Unreal Engine 5.0.3 · C++ + Blueprints · Gameplay Ability System (GAS) · AdvancedSessions / AdvancedSteamSessions (Steam sessions) · SmoothSync (movement smoothing) · Git LFS (binary Content/ assets) · cel-shaded rendering.


Project layout

Project_SB.uproject              UE5 project file (5.0.3)  
Project_SB.png                   Title/splash art  
Config/                          DefaultEngine.ini etc. — includes native C++ gameplay tags  
Content/                         Blueprints, Behavior Trees, GameplayEffects, widgets, VFX, maps (Git LFS)  
Plugins/  
├── AdvancedSessions/            Session create/find/join helpers  
├── AdvancedSteamSessions/       Steam Online Subsystem integration  
└── SmoothSync/                  Replicated-transform smoothing  
Source/  
├── Project_SB.Target.cs         Game build target  
├── Project_SBEditor.Target.cs   Editor build target  
└── Project_SB/  
    ├── Project_SB.Build.cs      Module + dependency setup (GAS, GameplayTasks, OnlineSubsystem…)  
    ├── SBAssetManager.h         Custom asset manager (native gameplay-tag initialization)  
    ├── Public/                  Headers  
    │   ├── AI/                  AI character, AI controller, AI attribute set  
    │   ├── Character/           Base character + GAS plumbing shared by players & AI  
    │   ├── Player/              Player character, WASD/dash input, camera & cursor aiming  
    │   └── Projectile/          Pooled projectiles (orbs, spear, etc.)  
    └── Private/                 Implementations mirroring Public/  

Building & running

This is a UE5 C++ project tracked with Git LFS — install and run git lfs install before cloning, or the binary Content/ assets won't come down.

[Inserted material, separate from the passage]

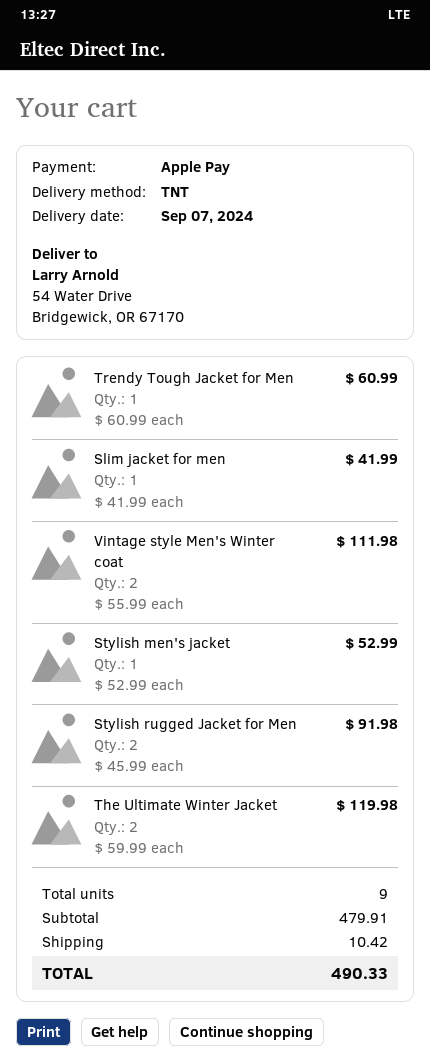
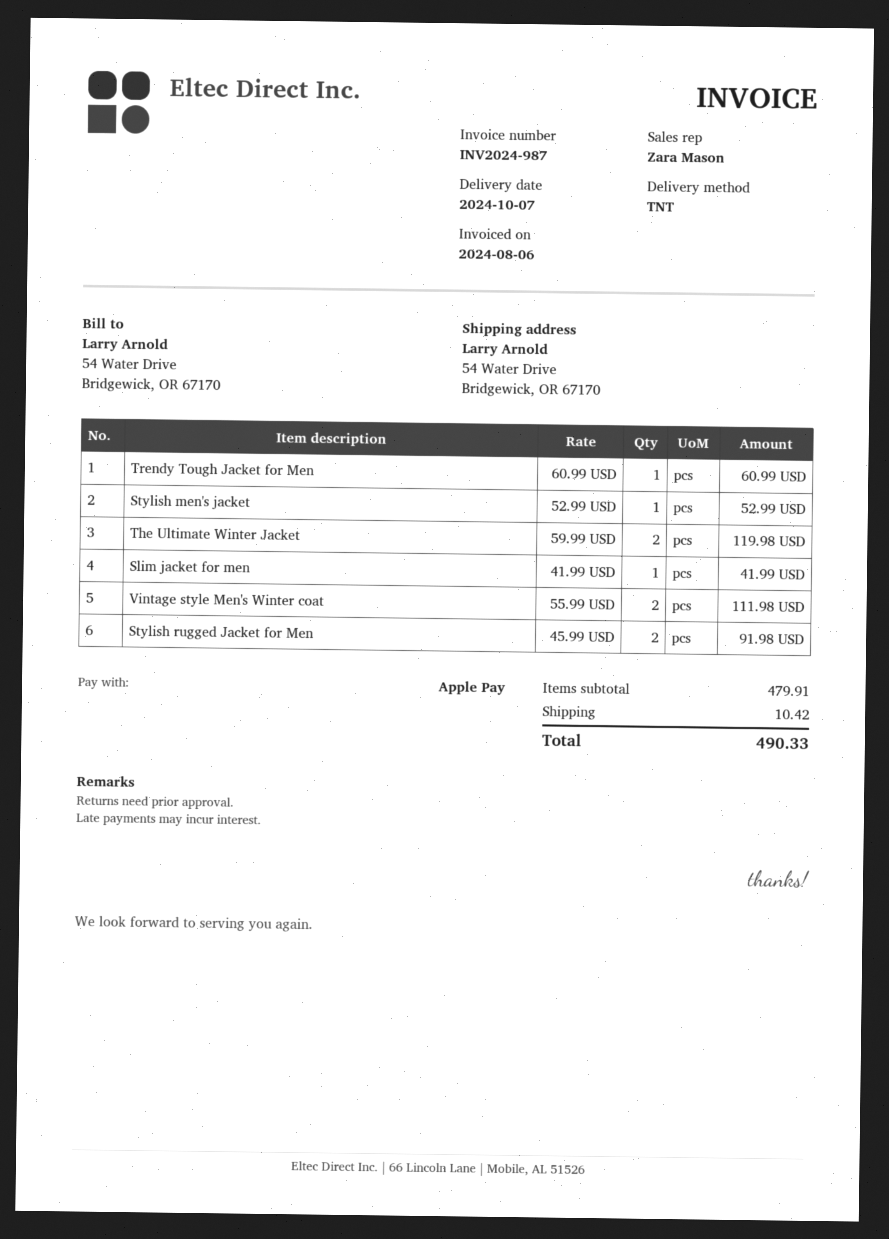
delivery date: 2024-09-07 -> 2024-10-07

  1. Install Unreal Engine 5.0.3 and Visual Studio 2022 (with the Game development with C++ workload).
  2. Clone the repo (with Git LFS enabled).
  3. Right-click Project_SB.uprojectGenerate Visual Studio project files.
  4. Open the generated .sln, build the Development Editor target.
  5. Open Project_SB.uproject in the editor.
  6. For multiplayer testing, run with 2 players under New Editor Window (PIE), or package and launch with Steam running to exercise real sessions.

Team & credits

The project was a collaboration:

Contributor Focus
Jacob Mitchell Gameplay programming — GAS framework, all abilities, client-side prediction & netcode, enemy AI, Steam sessions, object pooling, and the Blueprint tooling for designers.
Cody (Shuu-37) Environment / world art (terrain, foliage, materials), UI animation (damage numbers), health-bar visuals, and many more asset drafts.
Zach Wedel UI — material function library, unit frames, fonts, main menu, UI blockouts.
Ryan (LemurLoL) Art assets, cel shader, VFX Blueprints, Git LFS setup.

Where it was headed

The foundation was deliberately general so the game could grow into a co-op roguelite:

  • A finished, fun core ability kit, then a roster of distinct characters built on the same GAS base.
  • A roguelite progression loop layered over the endless waves (upgrades, runs, scaling).
  • A fuller enemy roster and encounter design beyond the three current archetypes.
  • The Stonebreak art identity (logos, UI, inventory) that Cody had begun drafting.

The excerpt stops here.